Tom Soter in Bricks & Bucks

Upper East Side

465 Park Avenue

The Ritz Tower (image courtesy of The New York Public Library)

Every co-op board knows that no matter how grand a building may be, it will eventually need to be refurbished. And if the grand building happens to be a designated landmark, the repairs can get extremely tricky.

That was the situation faced by the board at the Ritz Tower, a 41-story cooperative that publicizes itself on its web page as “the first residential skyscraper in the city.” Designed in 1925 by noted architect Emory Roth, the elegant Park Avenue co-op has what contemporary real estate journalist Carter B. Horsley calls “sheer verticality, as it narrowed, through its setbacks, to a tower in the clouds.”

Back on planet earth, however, the current board has had to cope with a building that had recently been classified “unsafe” by the Department of Buildings. “They had falling terracotta, falling limestone, and some other issues around the upper portions of the building,” notes Andrew Halpin, the project manager who supervised the repairs for Howard L. Zimmerman Architects.

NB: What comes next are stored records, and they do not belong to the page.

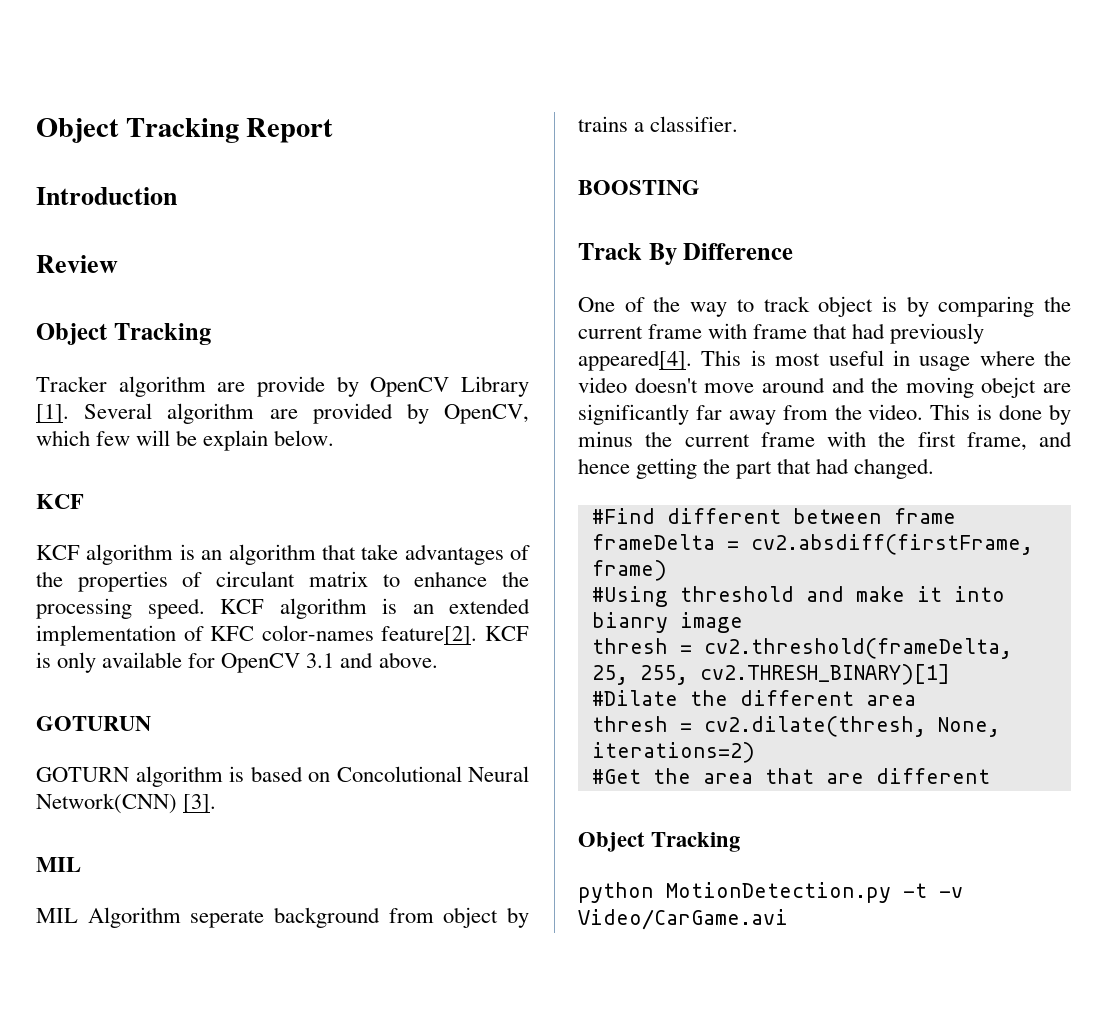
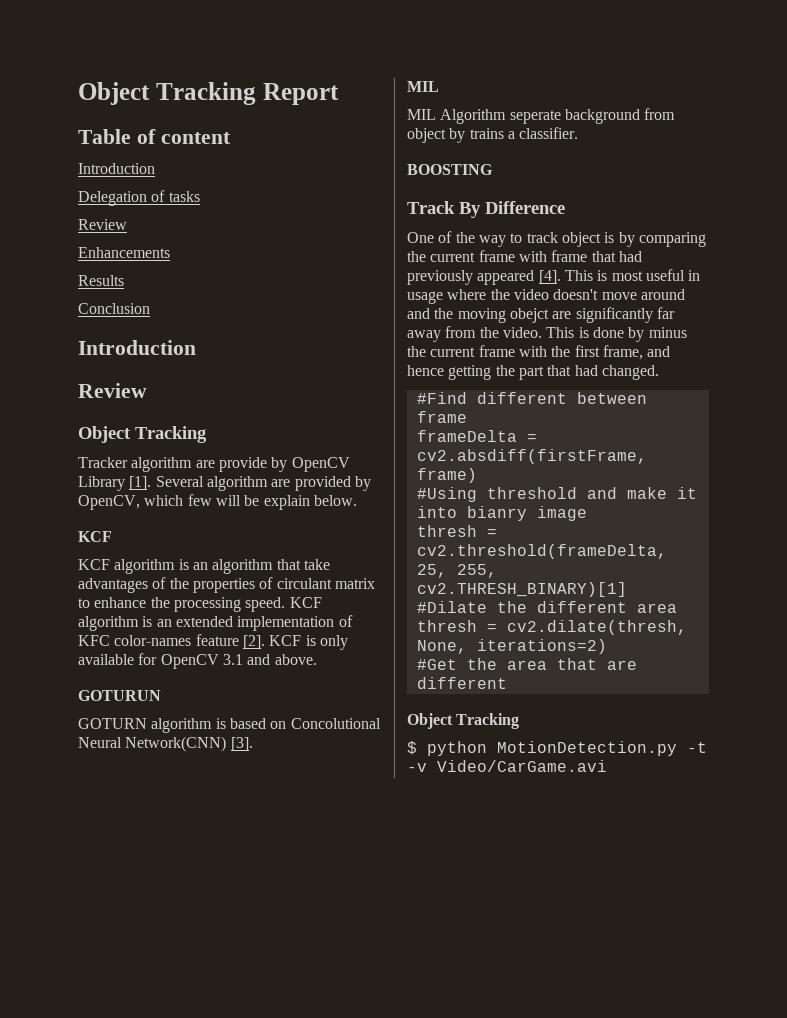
+ Table of content
+ Introduction
+ Delegation of tasks
+ Review
+ Enhancements
+ Results
+ Conclusion
- KCF algorithm is an extended implementation of KFC color-names feature[2].
+ KCF algorithm is an extended implementation of KFC color-names feature [2].
- One of the way to track object is by comparing the current frame with frame that had previously appeared[4].
+ One of the way to track object is by comparing the current frame with frame that had previously appeared [4].
- python MotionDetection.py -t -v Video/CarGame.avi
+ $ python MotionDetection.py -t -v Video/CarGame.avi

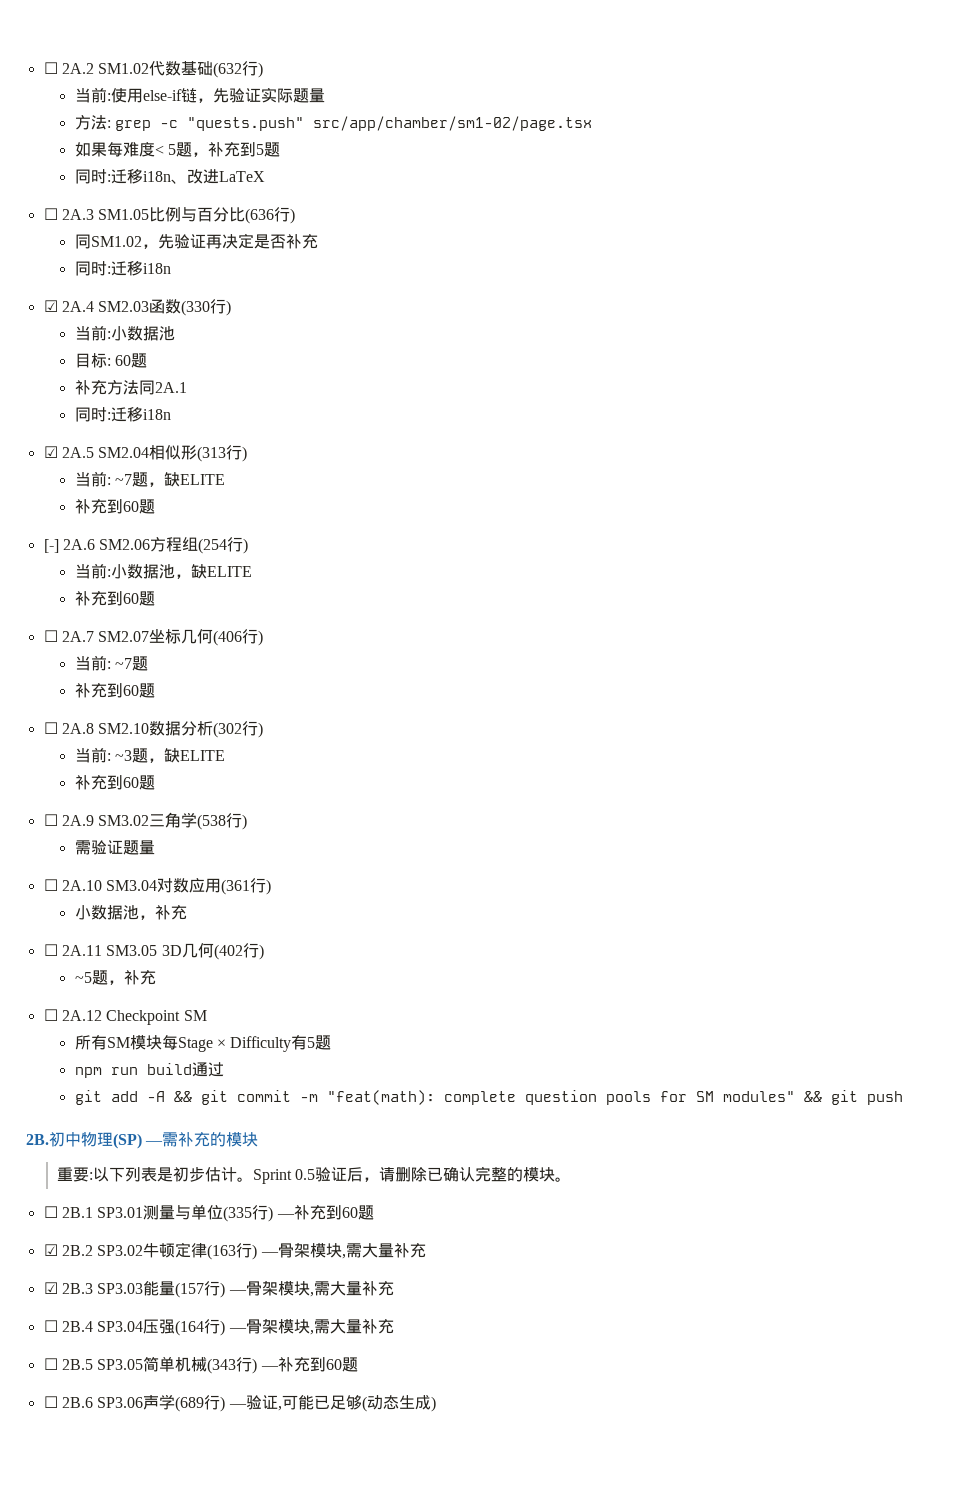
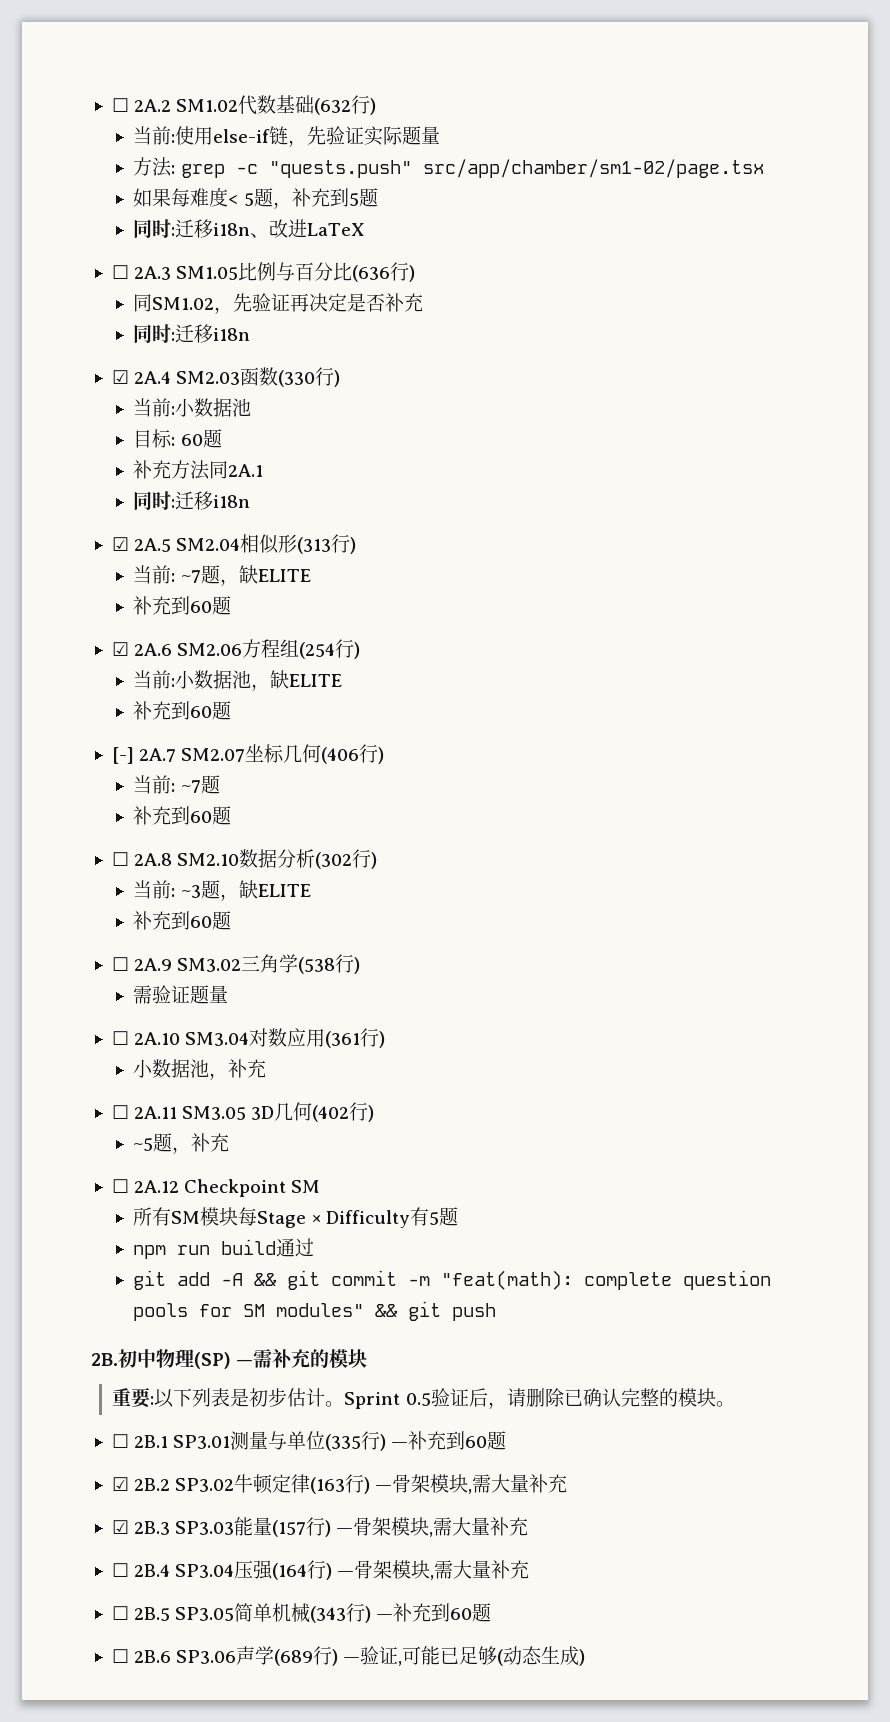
- [-] 2A.6 SM2.06方程组(254行)
+ ☑ 2A.6 SM2.06方程组(254行)
- ☐ 2A.7 SM2.07坐标几何(406行)
+ [-] 2A.7 SM2.07坐标几何(406行)

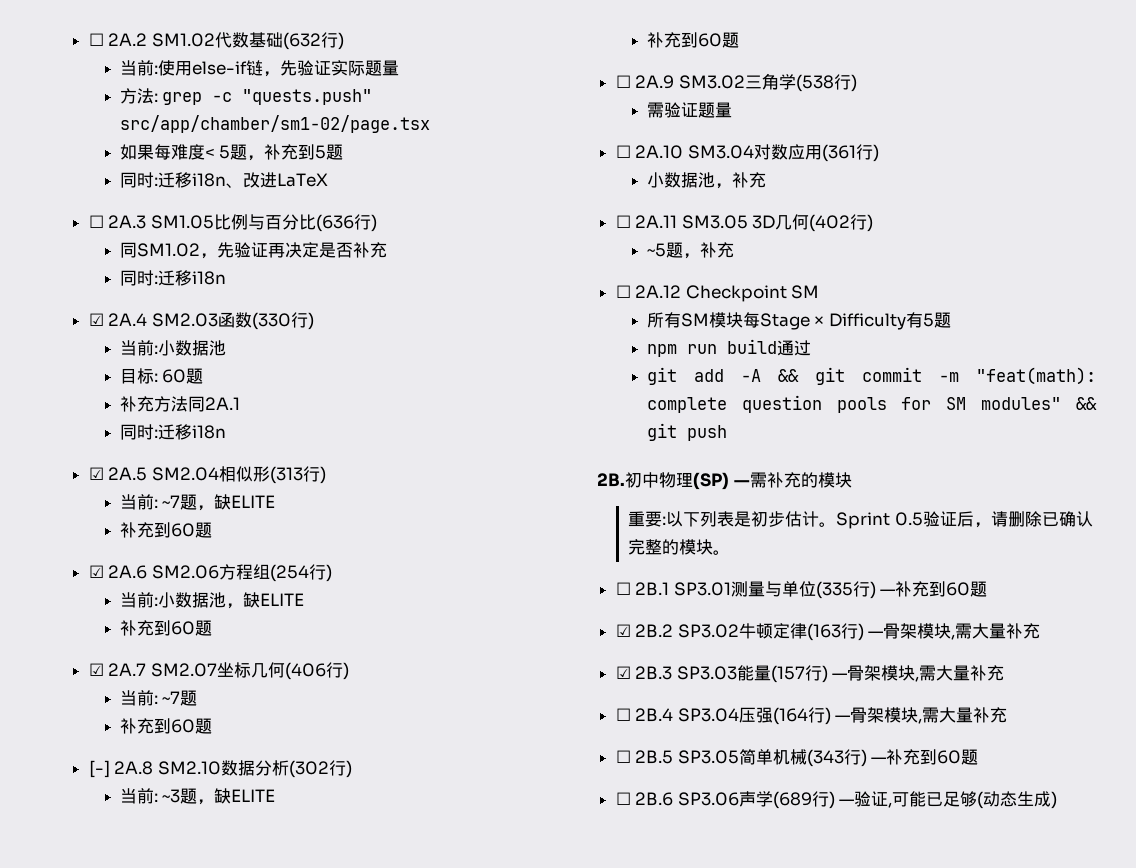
- [-] 2A.7 SM2.07坐标几何(406行)
+ ☑ 2A.7 SM2.07坐标几何(406行)
- ☐ 2A.8 SM2.10数据分析(302行)
+ [-] 2A.8 SM2.10数据分析(302行)

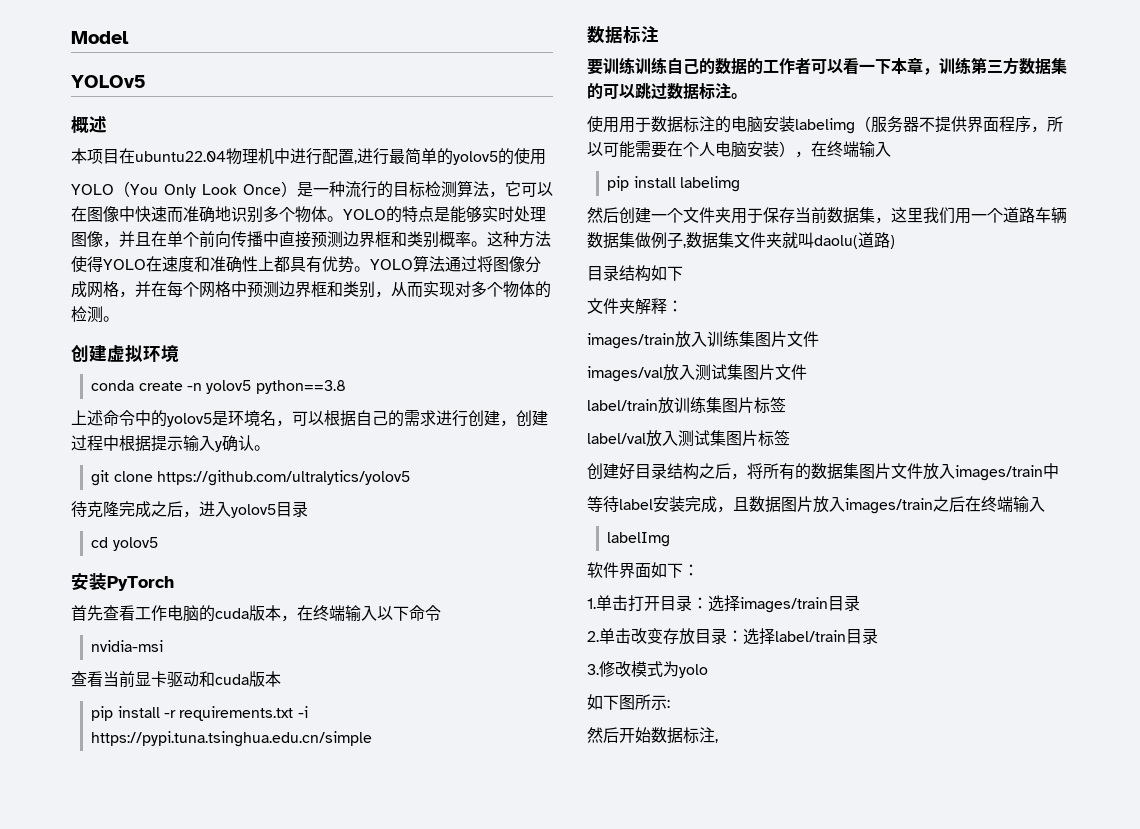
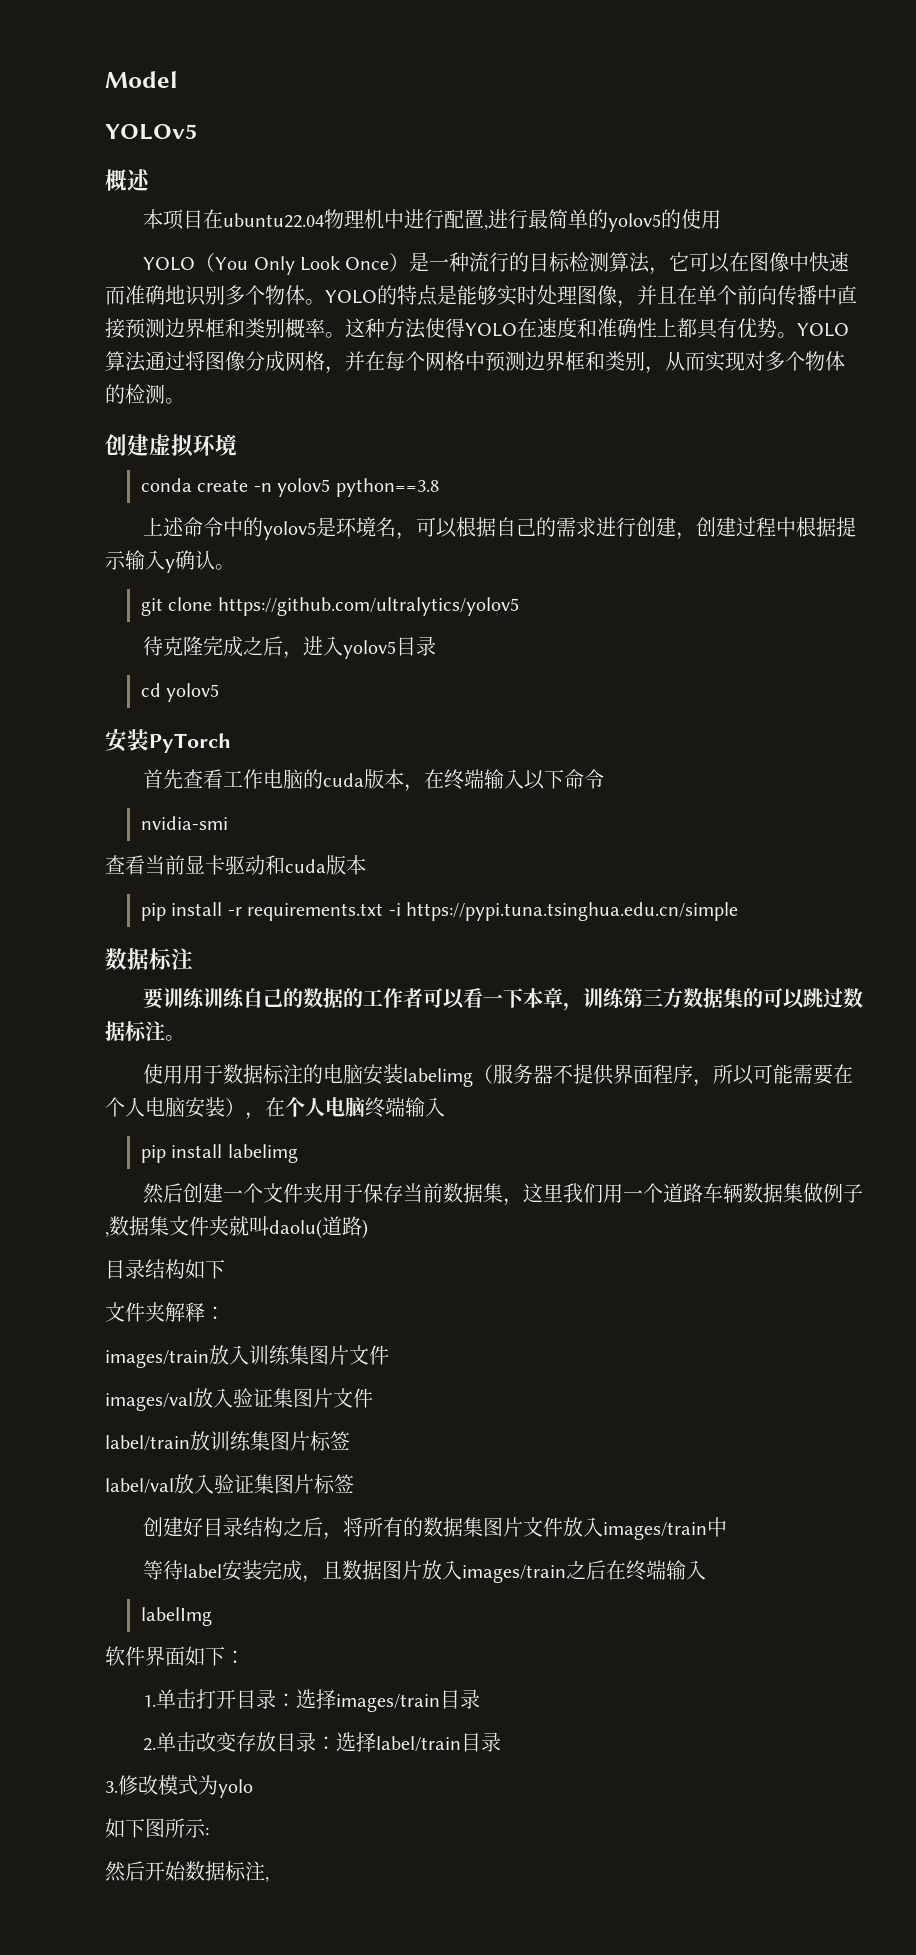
- nvidia-msi
+ nvidia-smi
- 使用用于数据标注的电脑安装labelimg（服务器不提供界面程序，所以可能需要在个人电脑安装），在终端输入
+ 使用用于数据标注的电脑安装labelimg（服务器不提供界面程序，所以可能需要在个人电脑安装），在个人电脑终端输入
- images/val放入测试集图片文件
+ images/val放入验证集图片文件
- label/val放入测试集图片标签
+ label/val放入验证集图片标签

One of the challenges with this building was doing the initial inspections, since specialty rigging had to be installed. Performing typical scaffold inspection was not possible because of the roof design. “There's an obelisk at the top of the roof,” Halpin says. “Then there are two pitched copper roofs. You have really nowhere to hang your scaffolding from. Basically, without that, you can't inspect the top 15 floors.”

Therefore, to do the initial inspections, the firm had its inspectors rappel down the side of the building. When the work itself was performed, a platform was installed at the top of the building, and then the scaffold was hung off it, from the 40th down to the 36th floor.

“It turned out they had about 50 leaks that were pretty severe,” says Halpin. “We had a lot of tough issues with leaks. We replaced the two copper roofs at the top of the building, which were causing leaks for the penthouse tenants.”

Technology helped. “We actually tracked everything using software,” says Halpin. “We were able to track all the work performed throughout the entire job – everything on the facade, and on the walls, and the roof.”

Ritz Tower is a designated landmark, a situation that created new challenges and delays. “We had to get approvals from the Landmarks Preservation Commission (LPC),” Halpin recalls, “and we were trying to get it done within the one-year time period that the board wanted. We were under the gun, because it is a Local Law 11 requirement, and they had only a certain amount of time to complete the work. Otherwise they'd be facing civil penalties.”

The board declined to disclose the cost of the project.

Sometimes, the LPC requirements sent the Zimmerman team on the road. “It's very important that you try to match the material, the color, and the texture of the original materials,” says Halpin. “This building has limestone, brick, and terra cotta. With the limestone, we did patching, not a full panel replacement, which was easier to match. But," he adds with a laugh, “we anticipated that problem. We know we have to find it and know how to find it. It goes a little bit smoother than it sounds.”

PROJECT PLAYERS: CONTRACTOR: Rally Restorations. ARCHITECT: Howard L. Zimmerman Architects.